- _Task brief_
Wherever the string "white" appears in the entries below, return the line that holds it.

· · ·

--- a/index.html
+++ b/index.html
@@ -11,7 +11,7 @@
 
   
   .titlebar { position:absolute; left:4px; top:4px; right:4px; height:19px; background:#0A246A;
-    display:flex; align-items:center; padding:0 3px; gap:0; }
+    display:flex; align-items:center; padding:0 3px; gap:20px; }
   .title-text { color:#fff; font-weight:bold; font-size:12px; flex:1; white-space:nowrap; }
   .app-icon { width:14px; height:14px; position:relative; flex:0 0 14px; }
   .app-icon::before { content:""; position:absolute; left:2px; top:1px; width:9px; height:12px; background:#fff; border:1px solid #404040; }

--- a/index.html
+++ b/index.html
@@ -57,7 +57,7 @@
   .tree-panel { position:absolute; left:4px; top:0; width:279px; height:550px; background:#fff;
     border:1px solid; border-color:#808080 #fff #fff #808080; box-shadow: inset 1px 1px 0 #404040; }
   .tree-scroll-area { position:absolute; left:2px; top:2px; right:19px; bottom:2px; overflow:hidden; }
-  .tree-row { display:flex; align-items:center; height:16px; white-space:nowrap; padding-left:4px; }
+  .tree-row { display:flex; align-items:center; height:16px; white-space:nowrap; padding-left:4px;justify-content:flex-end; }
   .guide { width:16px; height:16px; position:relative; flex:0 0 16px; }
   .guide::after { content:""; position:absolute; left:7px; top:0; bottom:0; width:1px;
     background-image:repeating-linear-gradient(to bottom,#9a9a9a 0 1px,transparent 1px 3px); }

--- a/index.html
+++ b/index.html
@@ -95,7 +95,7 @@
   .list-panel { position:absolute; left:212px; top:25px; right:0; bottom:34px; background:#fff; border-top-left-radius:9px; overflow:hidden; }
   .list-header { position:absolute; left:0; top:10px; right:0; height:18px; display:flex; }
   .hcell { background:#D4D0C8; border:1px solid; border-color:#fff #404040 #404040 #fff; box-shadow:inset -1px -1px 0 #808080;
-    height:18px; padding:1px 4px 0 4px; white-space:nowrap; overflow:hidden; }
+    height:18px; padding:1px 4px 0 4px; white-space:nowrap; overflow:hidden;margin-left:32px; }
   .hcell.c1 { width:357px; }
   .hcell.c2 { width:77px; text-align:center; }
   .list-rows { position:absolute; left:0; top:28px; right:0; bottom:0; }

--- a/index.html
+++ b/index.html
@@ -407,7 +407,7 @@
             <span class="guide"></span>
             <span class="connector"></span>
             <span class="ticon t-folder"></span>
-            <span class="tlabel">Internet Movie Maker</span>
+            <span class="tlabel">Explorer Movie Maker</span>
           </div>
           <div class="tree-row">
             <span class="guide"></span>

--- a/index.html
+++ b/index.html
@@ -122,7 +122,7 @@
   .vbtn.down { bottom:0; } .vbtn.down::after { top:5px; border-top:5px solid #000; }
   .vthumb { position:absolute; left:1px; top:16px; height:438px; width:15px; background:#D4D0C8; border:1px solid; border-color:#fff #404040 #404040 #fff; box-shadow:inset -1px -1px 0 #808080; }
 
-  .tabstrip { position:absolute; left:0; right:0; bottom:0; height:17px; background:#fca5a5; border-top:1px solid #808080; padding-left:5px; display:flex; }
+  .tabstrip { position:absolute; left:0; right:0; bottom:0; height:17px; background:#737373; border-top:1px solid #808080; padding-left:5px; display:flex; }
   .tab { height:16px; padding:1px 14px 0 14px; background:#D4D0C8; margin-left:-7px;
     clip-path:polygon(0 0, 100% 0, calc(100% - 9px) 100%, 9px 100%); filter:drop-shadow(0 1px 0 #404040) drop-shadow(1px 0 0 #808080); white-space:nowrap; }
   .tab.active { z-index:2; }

· · ·

- _Exercise response_
   .title-text { color:#fff; font-weight:bold; font-size:12px; flex:1; white-space:nowrap; }
-  .tree-row { display:flex; align-items:center; height:16px; white-space:nowrap; padding-left:4px; }
+  .tree-row { display:flex; align-items:center; height:16px; white-space:nowrap; padding-left:4px;justify-content:flex-end; }
-    height:18px; padding:1px 4px 0 4px; white-space:nowrap; overflow:hidden; }
+    height:18px; padding:1px 4px 0 4px; white-space:nowrap; overflow:hidden;margin-left:32px; }
     clip-path:polygon(0 0, 100% 0, calc(100% - 9px) 100%, 9px 100%); filter:drop-shadow(0 1px 0 #404040) drop-shadow(1px 0 0 #808080); white-space:nowrap; }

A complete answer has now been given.